[RECORDS FOR THE TASK Boundary: Start]

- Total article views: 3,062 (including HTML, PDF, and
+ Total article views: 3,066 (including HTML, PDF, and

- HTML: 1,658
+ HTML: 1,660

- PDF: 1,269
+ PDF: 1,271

[RECORDS FOR THE TASK Boundary: End]
[RECORDS FOR THE TASK Boundary: Start]

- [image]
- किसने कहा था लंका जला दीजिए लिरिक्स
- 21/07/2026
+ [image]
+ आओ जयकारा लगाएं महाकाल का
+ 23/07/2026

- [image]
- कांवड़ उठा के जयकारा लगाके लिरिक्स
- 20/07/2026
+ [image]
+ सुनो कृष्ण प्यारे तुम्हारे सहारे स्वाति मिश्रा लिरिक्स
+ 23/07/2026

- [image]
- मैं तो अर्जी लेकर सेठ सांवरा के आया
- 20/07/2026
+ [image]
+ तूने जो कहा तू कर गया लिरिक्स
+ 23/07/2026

[RECORDS FOR THE TASK Boundary: End]

**INSTRUCTIONS FOR THE TASK**
Out of the records above, pull each line containing the word "Total".

**WRITTEN RESPONSE**
- Total article views: 3,062 (including HTML, PDF, and
+ Total article views: 3,066 (including HTML, PDF, and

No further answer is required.